Following a fortnight at Netherfield and then a few days in London, we returned to Pemberley along with Georgiana and Edwin. As usual, I rode, with naught for company along the road (save during our stops) but our outriders. I knew that the occupants of my two carriages would have welcomed my company inside, and indeed a part of me very much wished to be inside the front carriage with my dear wife and family, but the stronger part of me wanted no part of its confining walls. I well recalled the last time I had attempted to ride inside a closed carriage, two years earlier with Bingley, just a few blocks between Hurst's home and my own.

Bingley had suggested the experiment more than once since he first learned that I would not set foot in a carriage, and although I had put him off again and again, I felt obligated from his great trust in me, to try it. Just after the door was closed, I understood what a great mistake I had made, how I had misjudged the torment it would be to me. Although the carriage was not dark, the curtains not drawn, I felt as if the walls and an oppressive darkness were closing in on me. In that moment, I somehow reverted to a child in a grown man's body, for I rocked and closed my eyes, "Be good, be good. Fitz out, out, out, out."

The horses had just begun to walk in prelude to running, but I was insensate to it all. Bingley must have banged on the roof, for I burst through the door as the carriage was slowing but had not yet stilled. I narrowly avoiding taking a tumble and knocking over a flower vendor and found myself clinging to a lamppost with both arms wrapped around it, desperately holding on. I was shaking, trembling, sweating, panting, as if I had run a great race, or rather been chased by a wild animal.

Bingley must have emerged only moments later behind me, but I still startled and flinched dramatically as he lay a hand on my shoulder, even as I grasped the lamppost tighter.

"Good God Darcy, I had no idea it would be so awful for you. I . . . I shall not ask it of you again." He had remained faithful to his words.

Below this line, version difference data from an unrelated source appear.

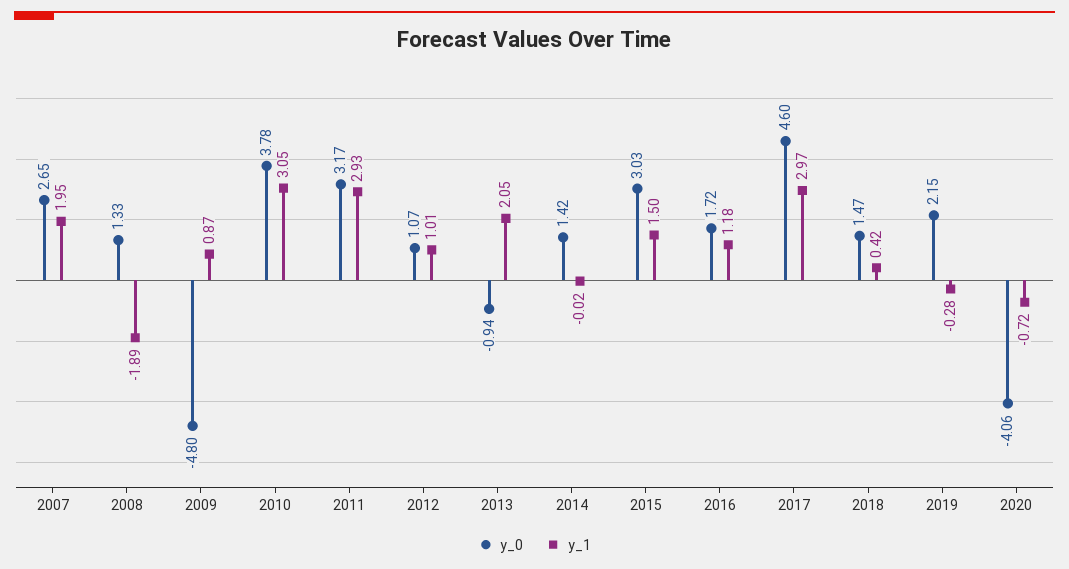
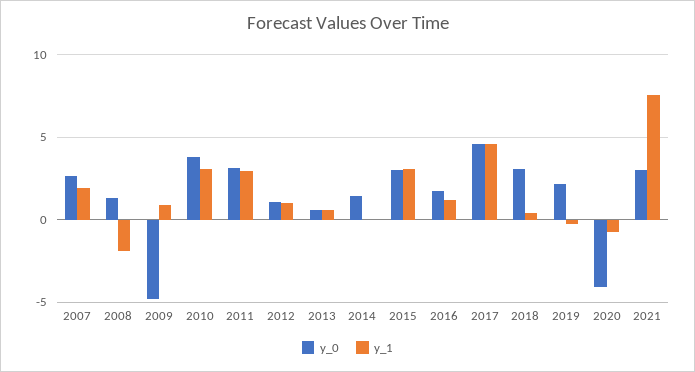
y_0, 2013: -0.94 -> 0.5
y_1, 2013: 2.05 -> 0.5
y_1, 2015: 1.5 -> 3
y_1, 2017: 2.97 -> 4.5
y_0, 2018: 1.47 -> 3
y_0, 2021: none -> 3
y_1, 2021: none -> 7.5

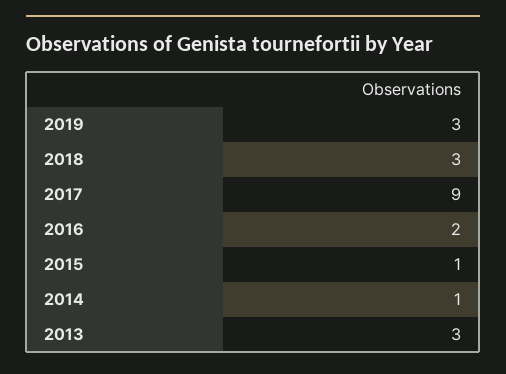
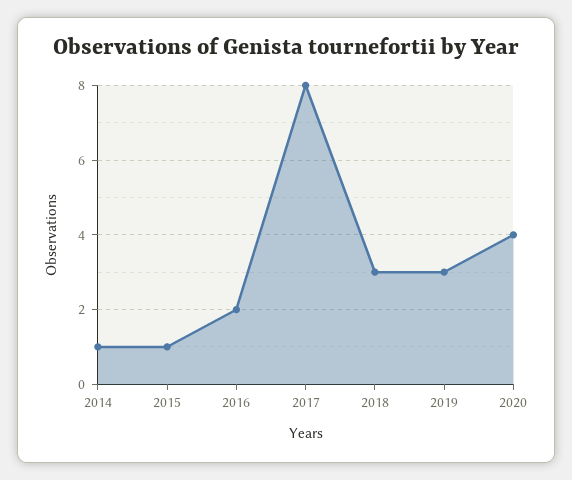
2017: 9 -> 8
2013: 3 -> none
2020: none -> 4

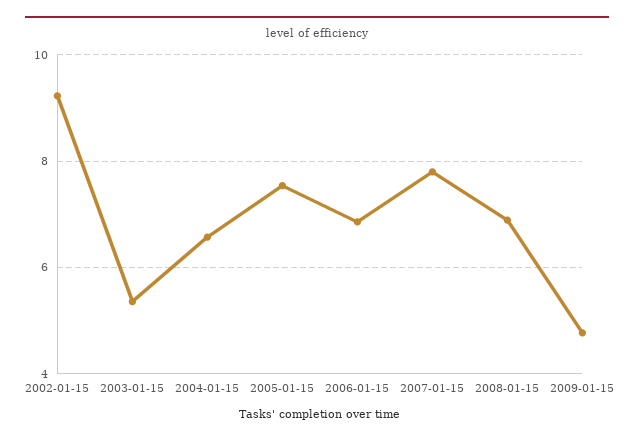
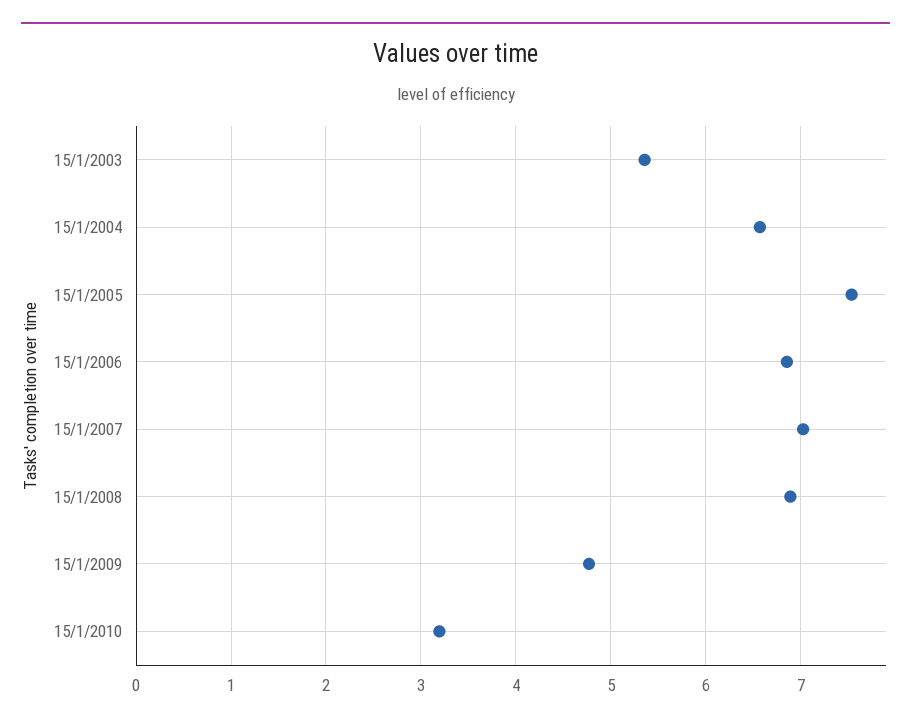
2002-01-15: 9.2 -> none
2007-01-15: 7.8 -> 7
15/1/2010: none -> 3.2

My dear family, my good wife, all knew I could not, would not ride inside, but I did not like to be away from them, to have this be one more sign of how I was different from them.

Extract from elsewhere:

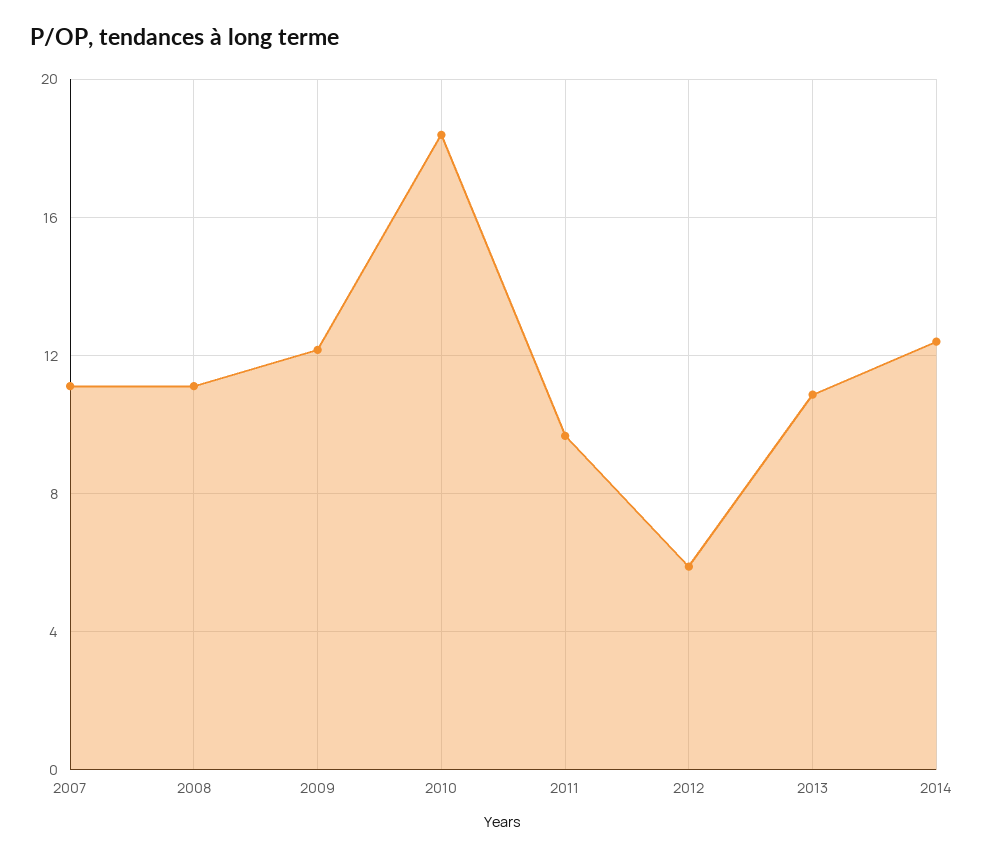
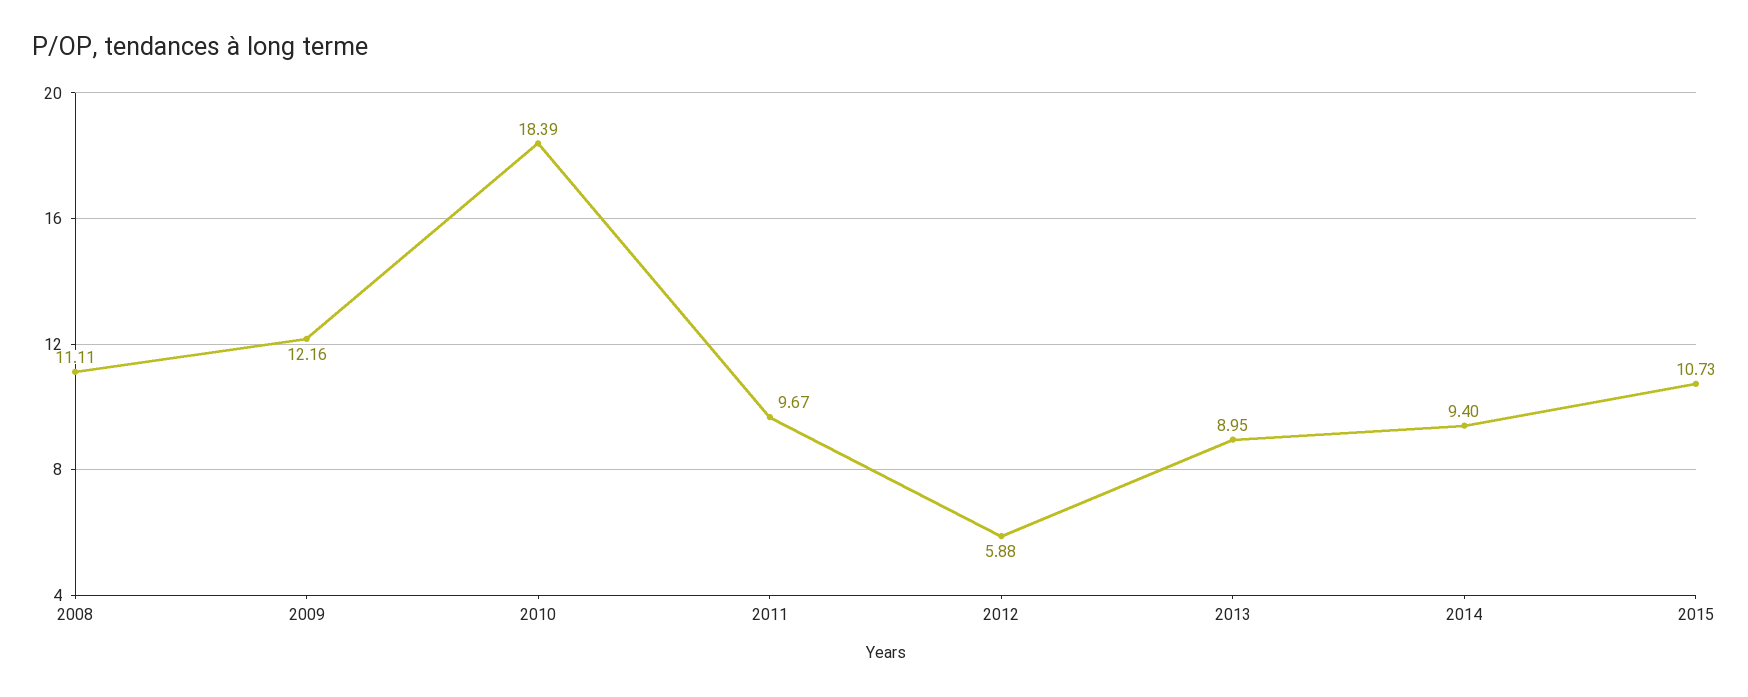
2007: 11 -> none
2013: 11 -> 8.95
2014: 12.5 -> 9.4
2015: none -> 10.73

When we reached Pemberley, I was quite saddle-sore, but finally there was no need for such separation from my love. Having learned that Elizabeth did not ride, when we went out together, we used an open carriage to visit Lambton and our neighbors, in pony cart upon our lands where there were no roads, but our outings were limited to when the weather was fine. If it was not fine, or uncertain, I did not go out at all. On those occasions, Elizabeth and the others might go out in my carriage, but I would remain at home. Elizabeth had enquired what we would do when the winter came, and then I was able to show her the lovely open sleigh we could then enjoy, and the white fur wrappings that would keep us cozy.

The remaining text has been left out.